## TASK OBJECTIVE
Write out each entry, exactly the way it appears.

## Stored data
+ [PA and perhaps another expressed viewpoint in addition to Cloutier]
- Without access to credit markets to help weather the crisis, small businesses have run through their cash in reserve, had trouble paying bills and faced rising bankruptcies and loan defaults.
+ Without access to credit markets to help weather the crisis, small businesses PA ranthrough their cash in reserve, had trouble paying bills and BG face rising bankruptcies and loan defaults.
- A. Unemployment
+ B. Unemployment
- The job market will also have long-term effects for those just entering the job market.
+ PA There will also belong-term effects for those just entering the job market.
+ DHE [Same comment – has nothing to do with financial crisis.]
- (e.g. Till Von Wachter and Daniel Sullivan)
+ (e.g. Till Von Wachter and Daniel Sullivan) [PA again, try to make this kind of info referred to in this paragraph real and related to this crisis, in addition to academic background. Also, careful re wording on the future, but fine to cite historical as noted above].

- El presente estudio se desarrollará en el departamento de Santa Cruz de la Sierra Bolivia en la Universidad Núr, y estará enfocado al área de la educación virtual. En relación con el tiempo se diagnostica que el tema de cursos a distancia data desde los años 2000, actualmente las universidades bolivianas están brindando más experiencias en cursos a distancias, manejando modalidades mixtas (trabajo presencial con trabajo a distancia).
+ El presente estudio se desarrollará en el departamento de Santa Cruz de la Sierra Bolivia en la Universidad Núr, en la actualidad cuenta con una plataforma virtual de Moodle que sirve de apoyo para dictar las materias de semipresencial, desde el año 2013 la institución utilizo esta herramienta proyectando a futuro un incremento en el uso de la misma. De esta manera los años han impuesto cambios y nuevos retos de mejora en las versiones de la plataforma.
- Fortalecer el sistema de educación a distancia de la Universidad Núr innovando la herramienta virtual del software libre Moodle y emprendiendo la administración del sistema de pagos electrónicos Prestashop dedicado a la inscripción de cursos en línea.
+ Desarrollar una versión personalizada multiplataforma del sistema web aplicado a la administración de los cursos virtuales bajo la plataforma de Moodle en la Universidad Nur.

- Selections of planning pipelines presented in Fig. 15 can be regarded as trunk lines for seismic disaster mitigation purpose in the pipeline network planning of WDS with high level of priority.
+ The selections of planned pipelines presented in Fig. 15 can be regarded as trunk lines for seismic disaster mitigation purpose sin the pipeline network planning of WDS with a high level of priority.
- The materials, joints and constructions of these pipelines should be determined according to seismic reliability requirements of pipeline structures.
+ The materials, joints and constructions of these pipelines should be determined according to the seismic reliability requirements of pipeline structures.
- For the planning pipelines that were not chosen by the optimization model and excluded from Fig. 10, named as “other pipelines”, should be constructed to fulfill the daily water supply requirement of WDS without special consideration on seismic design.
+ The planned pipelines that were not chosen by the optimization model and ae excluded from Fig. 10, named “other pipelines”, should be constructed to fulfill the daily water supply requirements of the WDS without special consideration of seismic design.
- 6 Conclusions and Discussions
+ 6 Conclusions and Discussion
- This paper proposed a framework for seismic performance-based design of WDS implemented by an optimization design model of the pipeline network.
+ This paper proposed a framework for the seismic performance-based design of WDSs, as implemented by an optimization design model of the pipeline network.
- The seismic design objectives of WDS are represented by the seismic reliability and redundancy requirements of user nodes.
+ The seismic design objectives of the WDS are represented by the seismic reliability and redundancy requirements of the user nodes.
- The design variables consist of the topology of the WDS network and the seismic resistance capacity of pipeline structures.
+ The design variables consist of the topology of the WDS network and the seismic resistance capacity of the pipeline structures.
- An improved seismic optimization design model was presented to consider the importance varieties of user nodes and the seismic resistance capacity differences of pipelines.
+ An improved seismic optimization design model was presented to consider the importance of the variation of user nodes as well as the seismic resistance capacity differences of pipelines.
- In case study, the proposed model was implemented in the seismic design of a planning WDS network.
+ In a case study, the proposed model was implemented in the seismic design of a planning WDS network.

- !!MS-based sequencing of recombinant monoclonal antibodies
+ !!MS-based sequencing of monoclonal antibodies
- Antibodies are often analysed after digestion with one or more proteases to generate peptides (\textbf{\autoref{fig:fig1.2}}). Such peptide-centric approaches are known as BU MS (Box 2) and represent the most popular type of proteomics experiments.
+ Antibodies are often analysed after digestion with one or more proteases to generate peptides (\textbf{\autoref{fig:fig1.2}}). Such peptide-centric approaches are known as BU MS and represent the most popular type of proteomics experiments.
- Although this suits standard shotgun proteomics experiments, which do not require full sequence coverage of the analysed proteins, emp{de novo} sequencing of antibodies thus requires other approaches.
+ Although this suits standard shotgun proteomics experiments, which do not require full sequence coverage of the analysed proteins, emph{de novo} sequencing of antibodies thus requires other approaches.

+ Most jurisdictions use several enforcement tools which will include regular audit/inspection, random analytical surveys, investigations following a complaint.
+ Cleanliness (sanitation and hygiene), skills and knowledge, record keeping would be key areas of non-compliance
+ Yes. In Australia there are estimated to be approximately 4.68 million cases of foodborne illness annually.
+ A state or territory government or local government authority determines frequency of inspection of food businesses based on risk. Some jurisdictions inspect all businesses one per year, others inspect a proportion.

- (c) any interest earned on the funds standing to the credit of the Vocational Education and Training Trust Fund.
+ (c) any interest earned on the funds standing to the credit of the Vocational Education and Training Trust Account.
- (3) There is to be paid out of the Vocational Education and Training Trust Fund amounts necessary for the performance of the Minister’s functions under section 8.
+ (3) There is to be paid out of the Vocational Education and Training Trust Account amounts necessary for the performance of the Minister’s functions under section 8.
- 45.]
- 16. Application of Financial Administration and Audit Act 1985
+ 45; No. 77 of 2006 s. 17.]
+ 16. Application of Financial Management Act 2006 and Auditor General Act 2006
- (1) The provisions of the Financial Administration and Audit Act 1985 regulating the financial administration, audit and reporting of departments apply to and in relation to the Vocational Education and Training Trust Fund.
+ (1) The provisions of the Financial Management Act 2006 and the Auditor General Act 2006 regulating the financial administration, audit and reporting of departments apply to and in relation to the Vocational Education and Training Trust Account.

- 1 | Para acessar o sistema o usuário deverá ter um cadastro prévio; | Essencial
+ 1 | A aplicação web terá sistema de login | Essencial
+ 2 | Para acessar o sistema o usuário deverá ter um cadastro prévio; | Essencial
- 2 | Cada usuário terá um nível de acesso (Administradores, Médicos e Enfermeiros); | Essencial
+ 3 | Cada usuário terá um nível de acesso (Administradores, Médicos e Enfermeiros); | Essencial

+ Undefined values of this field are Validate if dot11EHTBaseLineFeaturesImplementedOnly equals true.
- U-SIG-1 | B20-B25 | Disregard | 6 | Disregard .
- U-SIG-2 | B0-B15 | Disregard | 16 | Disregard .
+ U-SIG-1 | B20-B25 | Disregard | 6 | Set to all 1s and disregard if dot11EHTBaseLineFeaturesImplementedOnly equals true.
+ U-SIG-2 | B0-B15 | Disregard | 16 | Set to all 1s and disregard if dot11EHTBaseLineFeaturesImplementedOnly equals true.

## TASK SOLUTION
+ [PA and perhaps another expressed viewpoint in addition to Cloutier]
- Without access to credit markets to help weather the crisis, small businesses have run through their cash in reserve, had trouble paying bills and faced rising bankruptcies and loan defaults.
+ Without access to credit markets to help weather the crisis, small businesses PA ranthrough their cash in reserve, had trouble paying bills and BG face rising bankruptcies and loan defaults.
- A. Unemployment
+ B. Unemployment
- The job market will also have long-term effects for those just entering the job market.
+ PA There will also belong-term effects for those just entering the job market.
+ DHE [Same comment – has nothing to do with financial crisis.]
- (e.g. Till Von Wachter and Daniel Sullivan)
+ (e.g. Till Von Wachter and Daniel Sullivan) [PA again, try to make this kind of info referred to in this paragraph real and related to this crisis, in addition to academic background. Also, careful re wording on the future, but fine to cite historical as noted above].

- El presente estudio se desarrollará en el departamento de Santa Cruz de la Sierra Bolivia en la Universidad Núr, y estará enfocado al área de la educación virtual. En relación con el tiempo se diagnostica que el tema de cursos a distancia data desde los años 2000, actualmente las universidades bolivianas están brindando más experiencias en cursos a distancias, manejando modalidades mixtas (trabajo presencial con trabajo a distancia).
+ El presente estudio se desarrollará en el departamento de Santa Cruz de la Sierra Bolivia en la Universidad Núr, en la actualidad cuenta con una plataforma virtual de Moodle que sirve de apoyo para dictar las materias de semipresencial, desde el año 2013 la institución utilizo esta herramienta proyectando a futuro un incremento en el uso de la misma. De esta manera los años han impuesto cambios y nuevos retos de mejora en las versiones de la plataforma.
- Fortalecer el sistema de educación a distancia de la Universidad Núr innovando la herramienta virtual del software libre Moodle y emprendiendo la administración del sistema de pagos electrónicos Prestashop dedicado a la inscripción de cursos en línea.
+ Desarrollar una versión personalizada multiplataforma del sistema web aplicado a la administración de los cursos virtuales bajo la plataforma de Moodle en la Universidad Nur.

- Selections of planning pipelines presented in Fig. 15 can be regarded as trunk lines for seismic disaster mitigation purpose in the pipeline network planning of WDS with high level of priority.
+ The selections of planned pipelines presented in Fig. 15 can be regarded as trunk lines for seismic disaster mitigation purpose sin the pipeline network planning of WDS with a high level of priority.
- The materials, joints and constructions of these pipelines should be determined according to seismic reliability requirements of pipeline structures.
+ The materials, joints and constructions of these pipelines should be determined according to the seismic reliability requirements of pipeline structures.
- For the planning pipelines that were not chosen by the optimization model and excluded from Fig. 10, named as “other pipelines”, should be constructed to fulfill the daily water supply requirement of WDS without special consideration on seismic design.
+ The planned pipelines that were not chosen by the optimization model and ae excluded from Fig. 10, named “other pipelines”, should be constructed to fulfill the daily water supply requirements of the WDS without special consideration of seismic design.
- 6 Conclusions and Discussions
+ 6 Conclusions and Discussion
- This paper proposed a framework for seismic performance-based design of WDS implemented by an optimization design model of the pipeline network.
+ This paper proposed a framework for the seismic performance-based design of WDSs, as implemented by an optimization design model of the pipeline network.
- The seismic design objectives of WDS are represented by the seismic reliability and redundancy requirements of user nodes.
+ The seismic design objectives of the WDS are represented by the seismic reliability and redundancy requirements of the user nodes.
- The design variables consist of the topology of the WDS network and the seismic resistance capacity of pipeline structures.
+ The design variables consist of the topology of the WDS network and the seismic resistance capacity of the pipeline structures.
- An improved seismic optimization design model was presented to consider the importance varieties of user nodes and the seismic resistance capacity differences of pipelines.
+ An improved seismic optimization design model was presented to consider the importance of the variation of user nodes as well as the seismic resistance capacity differences of pipelines.
- In case study, the proposed model was implemented in the seismic design of a planning WDS network.
+ In a case study, the proposed model was implemented in the seismic design of a planning WDS network.

- !!MS-based sequencing of recombinant monoclonal antibodies
+ !!MS-based sequencing of monoclonal antibodies
- Antibodies are often analysed after digestion with one or more proteases to generate peptides (\textbf{\autoref{fig:fig1.2}}). Such peptide-centric approaches are known as BU MS (Box 2) and represent the most popular type of proteomics experiments.
+ Antibodies are often analysed after digestion with one or more proteases to generate peptides (\textbf{\autoref{fig:fig1.2}}). Such peptide-centric approaches are known as BU MS and represent the most popular type of proteomics experiments.
- Although this suits standard shotgun proteomics experiments, which do not require full sequence coverage of the analysed proteins, emp{de novo} sequencing of antibodies thus requires other approaches.
+ Although this suits standard shotgun proteomics experiments, which do not require full sequence coverage of the analysed proteins, emph{de novo} sequencing of antibodies thus requires other approaches.

+ Most jurisdictions use several enforcement tools which will include regular audit/inspection, random analytical surveys, investigations following a complaint.
+ Cleanliness (sanitation and hygiene), skills and knowledge, record keeping would be key areas of non-compliance
+ Yes. In Australia there are estimated to be approximately 4.68 million cases of foodborne illness annually.
+ A state or territory government or local government authority determines frequency of inspection of food businesses based on risk. Some jurisdictions inspect all businesses one per year, others inspect a proportion.

- (c) any interest earned on the funds standing to the credit of the Vocational Education and Training Trust Fund.
+ (c) any interest earned on the funds standing to the credit of the Vocational Education and Training Trust Account.
- (3) There is to be paid out of the Vocational Education and Training Trust Fund amounts necessary for the performance of the Minister’s functions under section 8.
+ (3) There is to be paid out of the Vocational Education and Training Trust Account amounts necessary for the performance of the Minister’s functions under section 8.
- 45.]
- 16. Application of Financial Administration and Audit Act 1985
+ 45; No. 77 of 2006 s. 17.]
+ 16. Application of Financial Management Act 2006 and Auditor General Act 2006
- (1) The provisions of the Financial Administration and Audit Act 1985 regulating the financial administration, audit and reporting of departments apply to and in relation to the Vocational Education and Training Trust Fund.
+ (1) The provisions of the Financial Management Act 2006 and the Auditor General Act 2006 regulating the financial administration, audit and reporting of departments apply to and in relation to the Vocational Education and Training Trust Account.

- 1 | Para acessar o sistema o usuário deverá ter um cadastro prévio; | Essencial
+ 1 | A aplicação web terá sistema de login | Essencial
+ 2 | Para acessar o sistema o usuário deverá ter um cadastro prévio; | Essencial
- 2 | Cada usuário terá um nível de acesso (Administradores, Médicos e Enfermeiros); | Essencial
+ 3 | Cada usuário terá um nível de acesso (Administradores, Médicos e Enfermeiros); | Essencial

+ Undefined values of this field are Validate if dot11EHTBaseLineFeaturesImplementedOnly equals true.
- U-SIG-1 | B20-B25 | Disregard | 6 | Disregard .
- U-SIG-2 | B0-B15 | Disregard | 16 | Disregard .
+ U-SIG-1 | B20-B25 | Disregard | 6 | Set to all 1s and disregard if dot11EHTBaseLineFeaturesImplementedOnly equals true.
+ U-SIG-2 | B0-B15 | Disregard | 16 | Set to all 1s and disregard if dot11EHTBaseLineFeaturesImplementedOnly equals true.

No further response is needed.